# {VIDEO}Asphalt 7:Heat on hp touchpad



## drgci (Jan 20, 2012)

Enjoy


----------



## dunderhead (Nov 30, 2011)

Looks awesome!

Sent from my cm_tenderloin using Tapatalk 2


----------



## bizimoto (Jan 16, 2012)

drgci said:


> Enjoy


I tried to install the asphalt 7 but the application is always crashing. can you help me how to make it work? thanks in advance


----------



## yeahman45 (Oct 16, 2011)

nice but does not look smooth.. does it still lags when u are not recording video?


----------



## drgci (Jan 20, 2012)

No


----------



## uwndrd (Oct 13, 2011)

drgci said:


> No


So what is the point of the recorder? That way you could've recorded it from an iPad or whatever, and we can't see how the game really performs on a real device.


----------



## vilator (Sep 6, 2011)

uwndrd said:


> So what is the point of the recorder? That way you could've recorded it from an iPad or whatever, and we can't see how the game really performs on a real device.


wow, you figured out a way to record video straight from the touch pad? wow you must be a genius.

do you even understand the words that are coming out of your own mouth? read your post again and please tell me how stupid it sounds


----------



## uwndrd (Oct 13, 2011)

vilator said:


> wow, you figured out a way to record video straight from the touch pad? wow you must be a genius.
> 
> do you even understand the words that are coming out of your own mouth? read your post again and please tell me how stupid it sounds


There is a thing called 'camera'. Guess what, it could capture a video from any device, it shows which device you are using, it actually shows how the game performs on the device, it doesn't affect performance, and you can even show useless gameplay (which is already shown in thousands youtube videos anyway) like you are doing now. And, of course, camera won't affect your ability to create a damn new thread (instead of just putting it in the main gaming thread http://rootzwiki.com/topic/15514-high-end-games-compatibility-thread-with-working-version-s-ics-edition/ ) every time you record another crappy game.


----------



## pokefloote (Mar 19, 2012)

uwndrd said:


> There is a thing called 'camera'. Guess what, it could capture a video from any device, it shows which device you are using, it actually shows how the game performs on the device, it doesn't affect performance, and you can even show useless gameplay (which is already shown in thousands youtube videos anyway) like you are doing now. And, of course, camera won't affect your ability to create a damn new thread (instead of just putting it in the main gaming thread http://rootzwiki.com/topic/15514-high-end-games-compatibility-thread-with-working-version-s-ics-edition/ ) every time you record another crappy game.

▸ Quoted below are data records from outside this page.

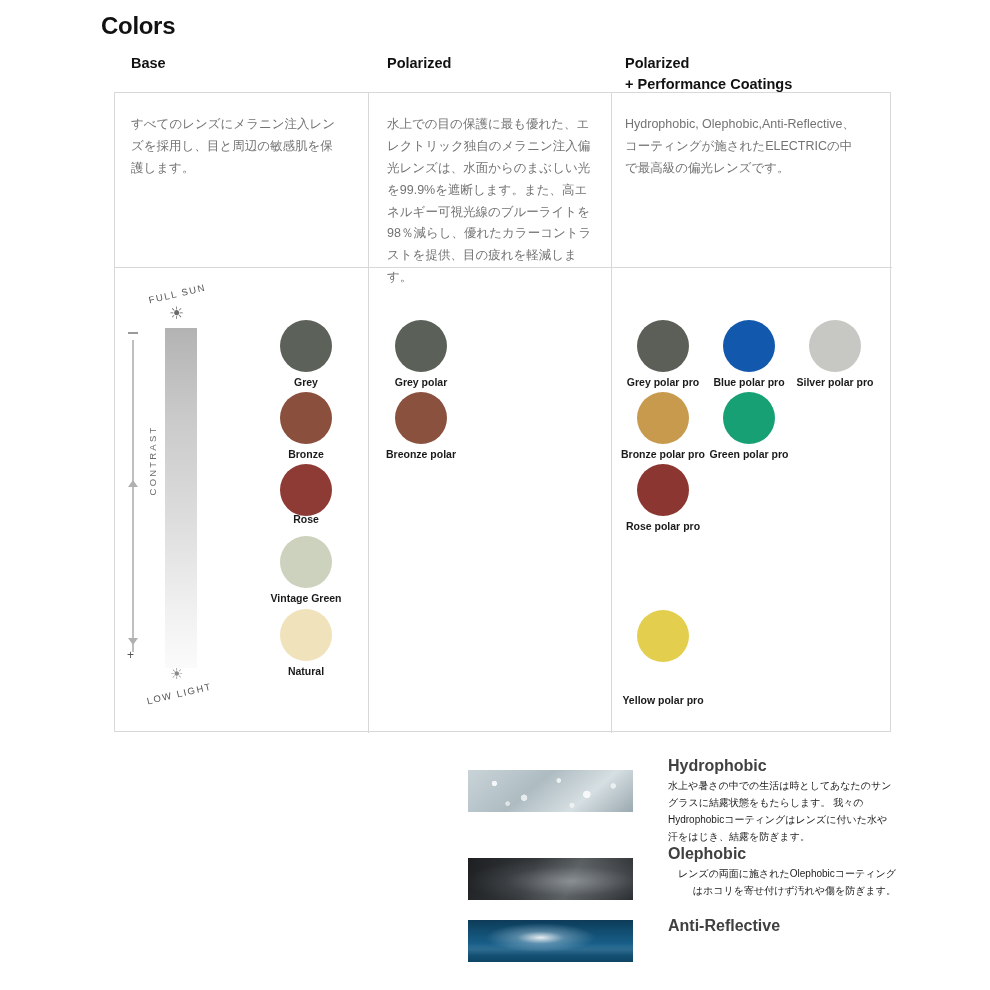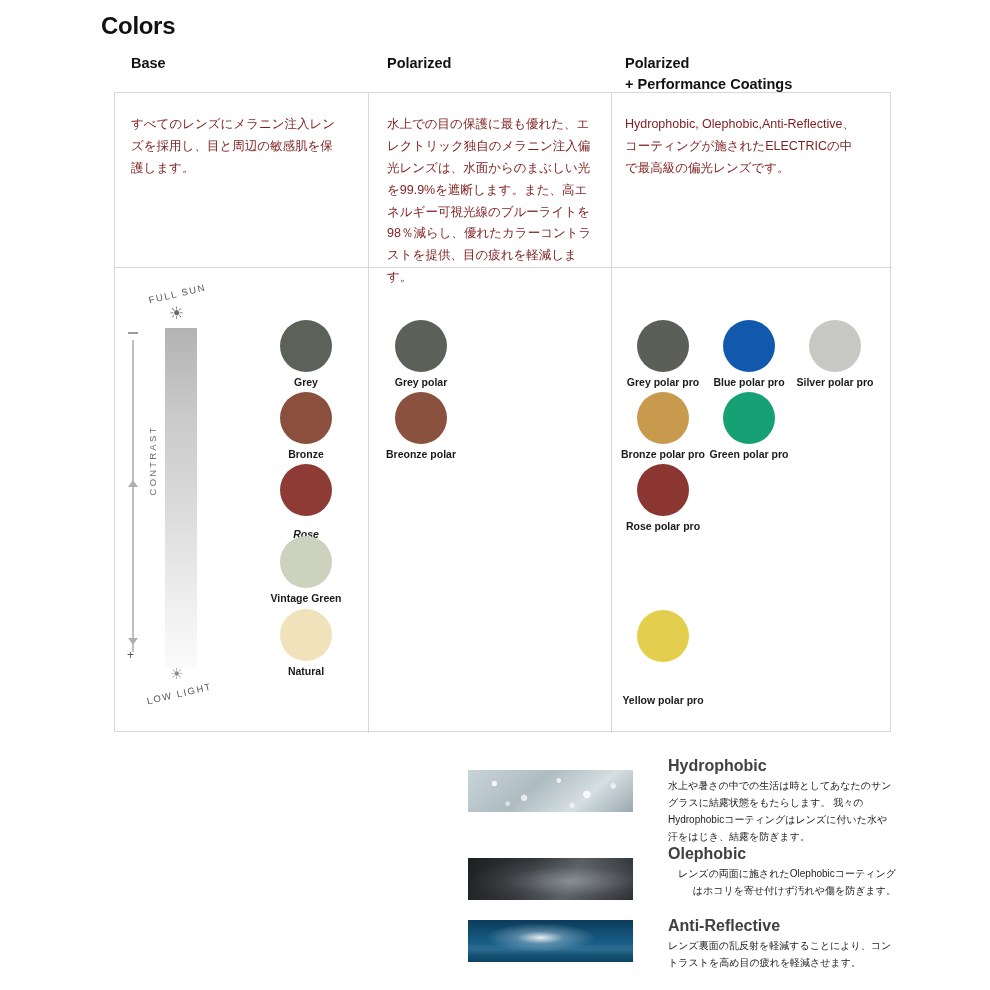--- a/index.html
+++ b/index.html
@@ -74,7 +74,7 @@
     position: absolute;
     font-size: 12.5px;
     line-height: 1.75;
-    color: #7f1d1d;
+    color: #737373;
   }
   .desc.d1 { left: 131px; top: 114px; width: 212px; }
   .desc.d2 { left: 387px; top: 114px; width: 212px; }

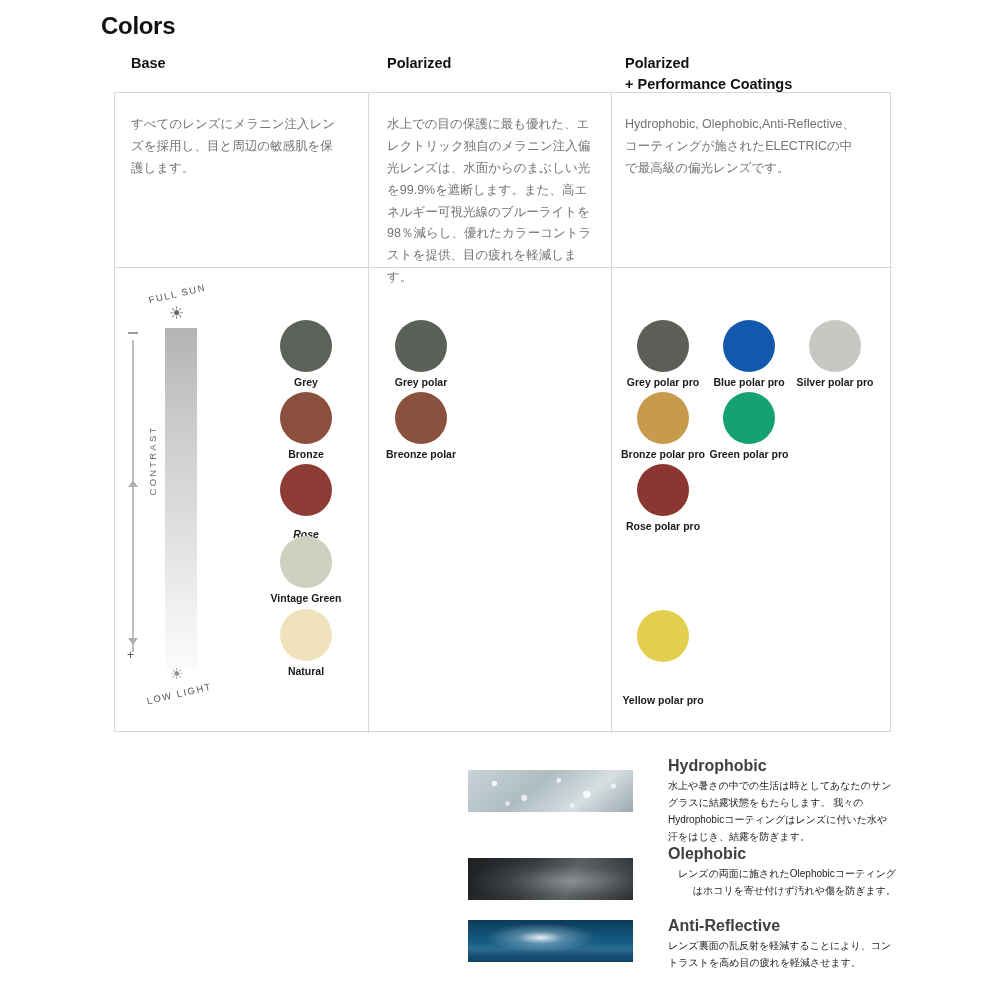--- a/index.html
+++ b/index.html
@@ -321,7 +321,7 @@
       <div class="swatch" style="left: 280px; top: 392px; background: rgb(138, 79, 61);"></div>
       <div class="swatch-label" style="left: 306px; top: 448px;">Bronze</div>
       <div class="swatch" style="left: 280px; top: 464px; background: rgb(142, 59, 54);"></div>
-      <div class="swatch-label" style="left: 306px; top: 528px; font-style: italic;">Rose</div>
+      <div class="swatch-label" style="left: 306px; top: 513px;">Rose</div>
       <div class="swatch" style="left: 280px; top: 536px; background: rgb(204, 210, 189);"></div>
       <div class="swatch-label" style="left: 306px; top: 592px;">Vintage Green</div>
       <div class="swatch" style="left: 280px; top: 609px; background: rgb(240, 226, 186);"></div>

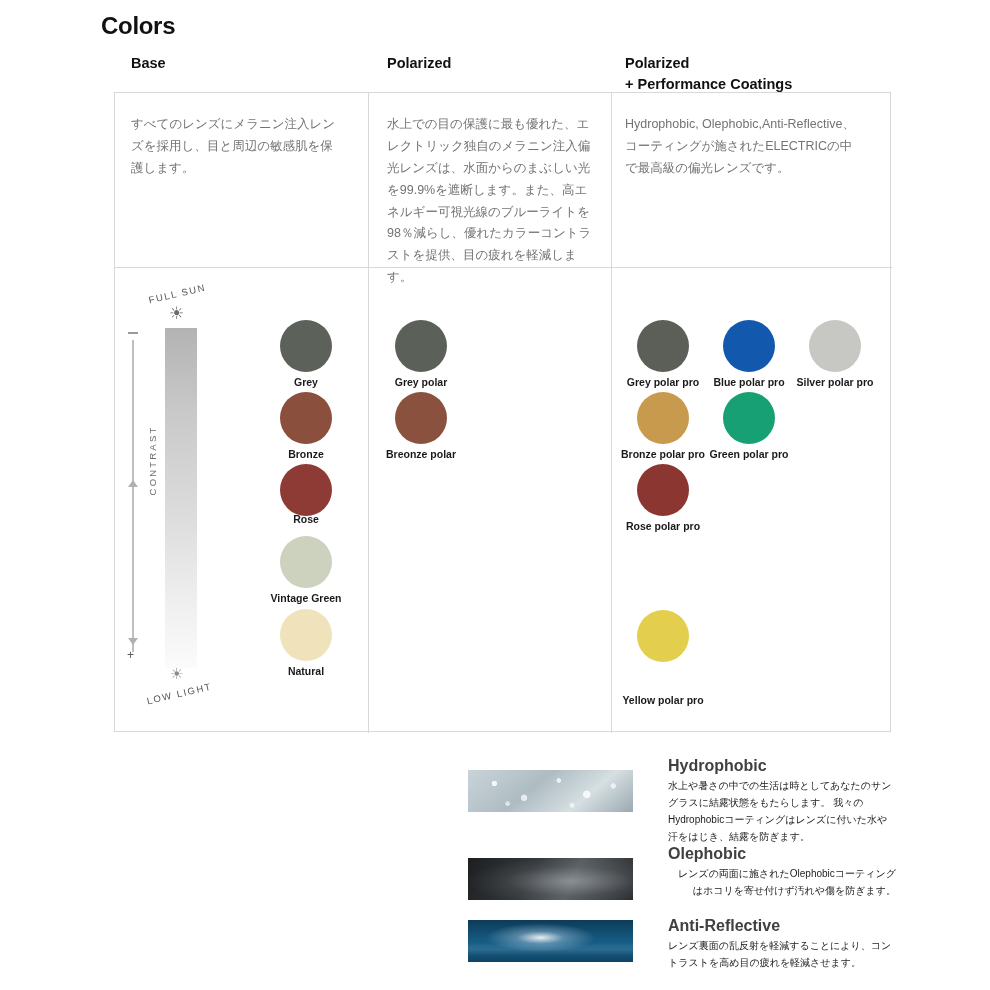--- a/index.html
+++ b/index.html
@@ -358,7 +358,6 @@
 
   <div class="coat-img i3"></div>
   <div class="coat-title t3">Anti-Reflective</div>
-  <div class="coat-body b3">レンズ裏面の乱反射を軽減することにより、コントラストを高め目の疲れを軽減させます。</div>
 
 </div>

You are talking to the wrong person.

And you are extra mad. Calm down.

*sent from my HP Touchpad*


----------



## drgci (Jan 20, 2012)

uwndrd said:


> There is a thing called 'camera'. Guess what, it could capture a video from any device, it shows which device you are using, it actually shows how the game performs on the device, it doesn't affect performance, and you can even show useless gameplay (which is already shown in thousands youtube videos anyway) like you are doing now. And, of course, camera won't affect your ability to create a damn new thread (instead of just putting it in the main gaming thread http://rootzwiki.com...-s-ics-edition/ ) every time you record another crappy game.


I am the uploader and I am not care what you say I will continue uploaded videos without 'camera' 
Thank you for you time


----------



## ldf120 (Jun 1, 2012)

so ummm can we get a tutorial on how to get this to work or what?


----------



## Larry94 (Oct 21, 2011)

ldf120 said:


> so ummm can we get a tutorial on how to get this to work or what?

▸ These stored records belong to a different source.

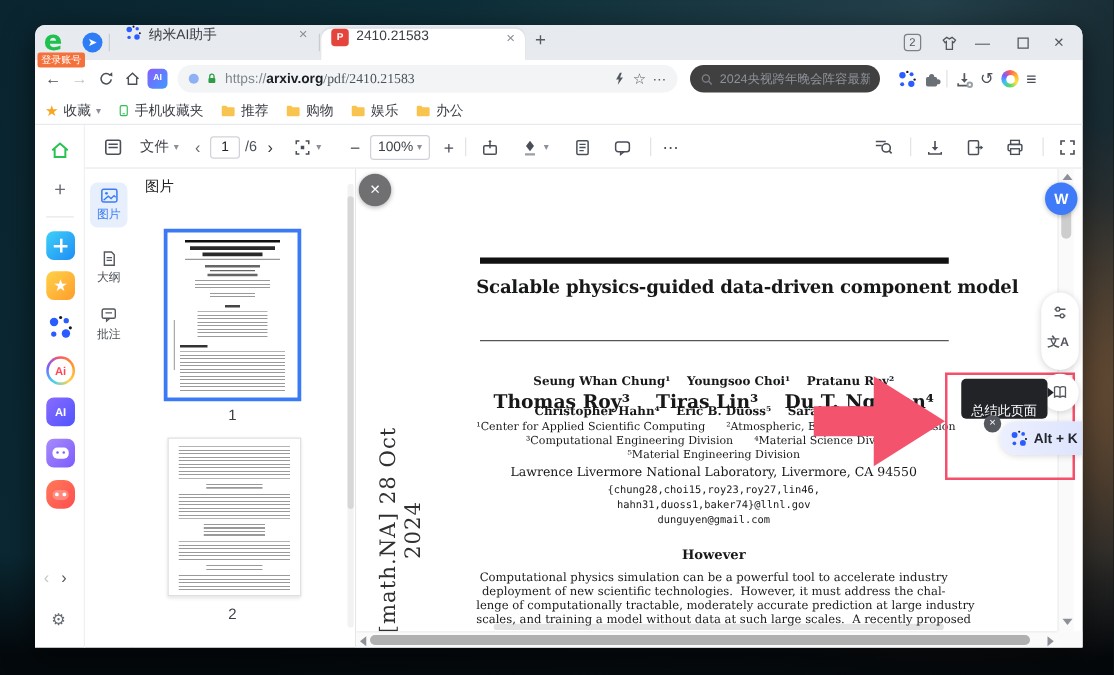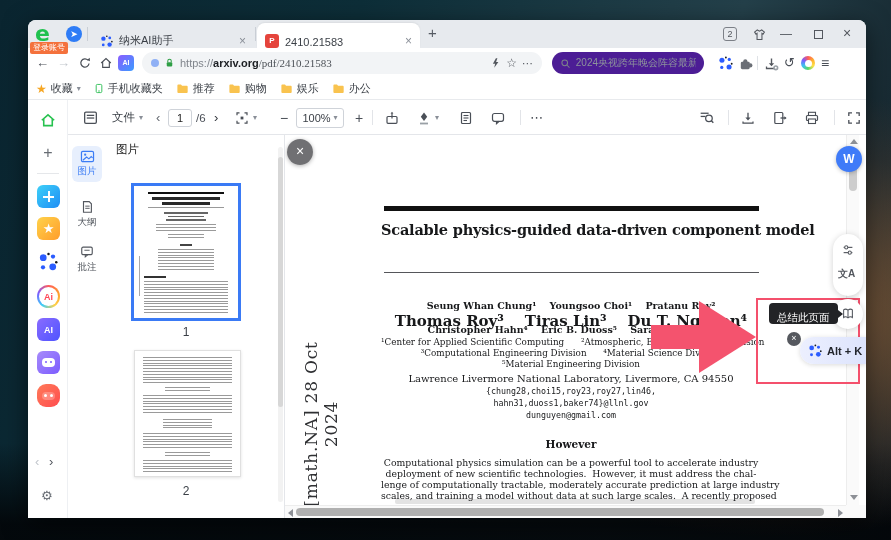--- a/index.html
+++ b/index.html
@@ -18,7 +18,7 @@
   .login-badge{position:absolute;left:2px;top:22px;background:#f4713c;color:#fff;font-size:8px;line-height:10px;padding:1px 3px;border-radius:2px;z-index:30;}
   .blue-circ{position:absolute;left:38px;top:6px;width:16px;height:16px;border-radius:50%;background:#2e7cf6;color:#fff;font-size:9px;text-align:center;line-height:16px;}
   .tb-div{position:absolute;top:7px;width:1px;height:14px;background:#c9ced5;}
-  .tab{position:absolute;top:0;height:28px;display:flex;align-items:flex-end;gap:6px;padding:0 8px;font-size:11px;color:#3a3f46;}
+  .tab{position:absolute;top:0;height:28px;display:flex;align-items:flex-start;gap:6px;padding:0 8px;font-size:11px;color:#3a3f46;}
   .tab.active{top:3px;height:25px;background:#fff;border-radius:8px 8px 0 0;box-shadow:0 -1px 2px rgba(0,0,0,.06);}
   .tab .title{flex:1;overflow:hidden;white-space:nowrap;}
   .tab .x{color:#8a8f98;font-size:12px;}

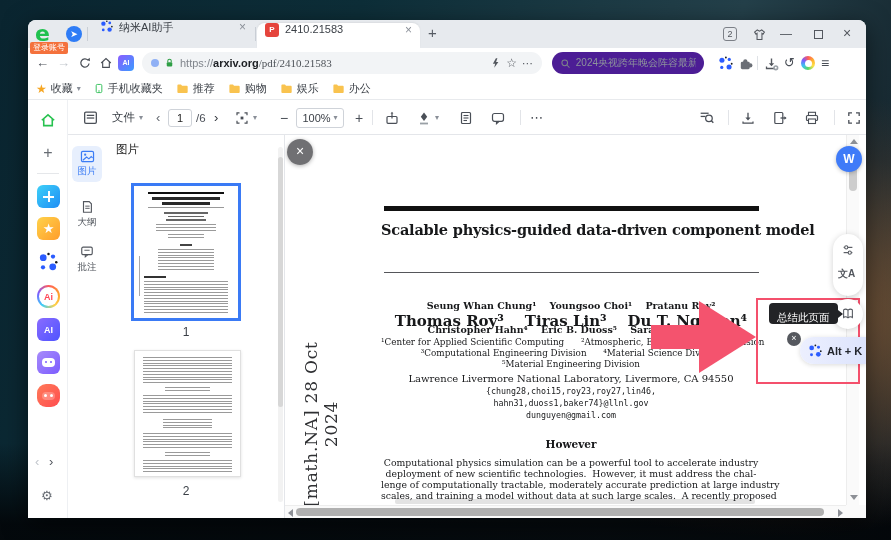--- a/index.html
+++ b/index.html
@@ -35,7 +35,7 @@
   .urlpill .dot{width:8px;height:8px;border-radius:50%;background:#8fb0f5;}
   .url{font-size:11px;white-space:nowrap;}
   .url .scheme{color:#80858c;} .url .host{color:#1b1e22;font-weight:bold;} .url .path{color:#4d5258;font-family:Liberation Serif, serif;}
-  .searchpill{position:absolute;left:524px;top:4px;width:152px;height:22px;background:#4c1d95;border-radius:11px;display:flex;align-items:center;gap:5px;padding:0 8px;}
+  .searchpill{position:absolute;left:524px;top:4px;width:152px;height:22px;background:#404040;border-radius:11px;display:flex;align-items:center;gap:5px;padding:0 8px;}
   .searchtext{font-size:10px;color:#8d939b;white-space:nowrap;overflow:hidden;}
   .ad-ic{position:absolute;top:8px;}
   

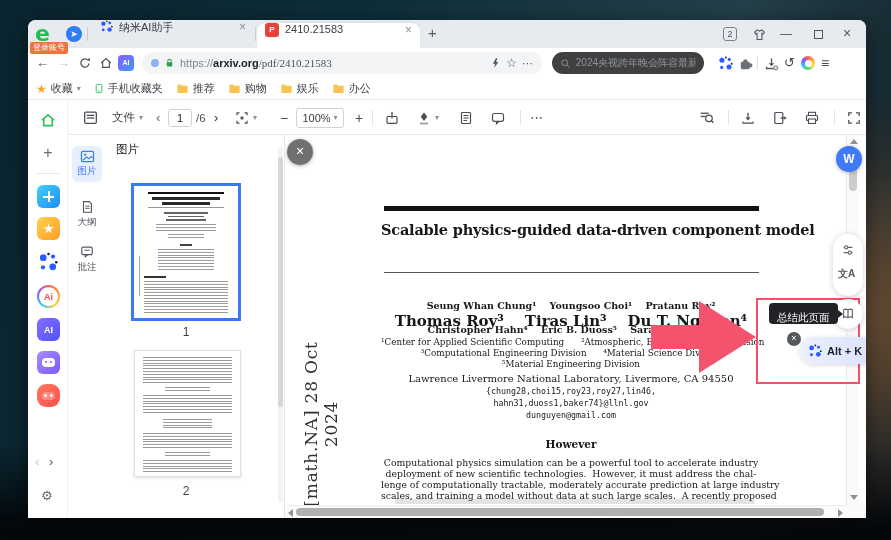--- a/index.html
+++ b/index.html
@@ -83,7 +83,7 @@
   .wbtn{position:absolute;left:551px;top:11px;width:26px;height:26px;border-radius:50%;background:#3f7bf8;color:#fff;font-weight:bold;font-size:12px;text-align:center;line-height:26px;box-shadow:0 1px 4px rgba(0,0,0,.25);z-index:45;}
   .toolpill{position:absolute;left:548px;top:99px;width:30px;height:62px;background:#fff;border-radius:15px;box-shadow:0 1px 6px rgba(0,0,0,.18);z-index:45;}
   .bookbtn{position:absolute;left:548px;top:164px;width:30px;height:30px;border-radius:50%;background:#fff;box-shadow:0 1px 6px rgba(0,0,0,.18);display:flex;align-items:center;justify-content:center;z-index:46;}
-  .tooltip{position:absolute;left:484px;top:168px;height:21px;background:#222326;color:#fff;font-size:10.5px;line-height:21px;padding:4px 8px;border-radius:4px;z-index:47;white-space:nowrap;}
+  .tooltip{position:absolute;left:484px;top:168px;height:21px;background:#222326;color:#fff;font-size:10.5px;line-height:21px;padding:16px 8px;border-radius:4px;z-index:47;white-space:nowrap;}
   .tooltip:after{content:"";position:absolute;right:-5px;top:7px;border-left:5px solid #222326;border-top:4px solid rgba(0,0,0,0);border-bottom:4px solid rgba(0,0,0,0);}
   .altk{position:absolute;left:515px;top:202px;width:66px;height:27px;border-radius:14px 0 0 14px;background:linear-gradient(90deg,#eceffe,#dde4fd);display:flex;align-items:center;gap:5px;padding-left:8px;box-shadow:0 1px 5px rgba(0,0,0,.15);z-index:46;font-size:11px;font-weight:bold;color:#23262d;}
   .xsmall{position:absolute;left:502px;top:197px;width:14px;height:14px;border-radius:50%;background:#55585e;color:#fff;font-size:9px;text-align:center;line-height:13px;z-index:48;}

Have you not looked at the Game Thread? Most games including this one work as long as you change your build.prop to identify your TouchPad as a SGH-T989. (A SGSII variant I believe) Check the previously mentioned thread for a video on how to edit your build.prop and the lines needed.


----------



## RM22 (Jul 30, 2012)

Works for me with an edited build prop also. I'm using one of the more recent nightlies. The only issue is that it looks a little stretched out, I'm guessing it's because it was built for a widescreen aspect ratio and it's being stretched out vertically to fit the entire screen.

I also have Nexus 7 and the game interface is choppy on both the Nexus 7 and the Touchpad. Loads much quicker on the Touchpad for me. No issues once you're actually racing with either device so the choppy interface is likely due to Gameloft and not the hardware.


----------



## Larry94 (Oct 21, 2011)

RM22 said:


> Works for me with an edited build prop also. I'm using one of the more recent nightlies. The only issue is that it looks a little stretched out, I'm guessing it's because it was built for a widescreen aspect ratio and it's being stretched out vertically to fit the entire screen.
> 
> I also have Nexus 7 and the game interface is choppy on both the Nexus 7 and the Touchpad. Loads much quicker on the Touchpad for me. No issues once you're actually racing with either device so the choppy interface is likely due to Gameloft and not the hardware.


There has been lots of complaints about performance and always needing Internet to launch the game. Personally thinking about installing a offline crack even though I own the game.


----------



## RM22 (Jul 30, 2012)

It's just the interface that has performance issues. Also, during the start of the race right before the countdown. That's the weird thing that the only thing that is smooth is during the actual race, which is what matters.

I tried backing up from Nexus 7 to TP but in the end, it was just easier to change the build prop on the TP and I just installed from the market.

I'm not a fan of the device needing to be online for checks but it's not that big of a deal. I need to be online for multiplayer so it's moot for me. I can see how it'd be annoying though.


----------



## ldf120 (Jun 1, 2012)

asphaly just doesnt work for me period. all it says is 'unfortunatrly asphalt has stopped. another apk says servers are busy unable to download data. so It would help if yall gave me the source to where u downloaded it and if there was anything special you had to do to get it to work.tnx


----------



## RM22 (Jul 30, 2012)

Just change your build prop and download off the market.


----------



## nadira5551 (Aug 13, 2012)

i changed build prop but it crashes again and again can u help me plss


----------



## nadira5551 (Aug 13, 2012)

it sayes *unfortunatrly asphalt has stopped or cheking lisense and then black dispkay*


----------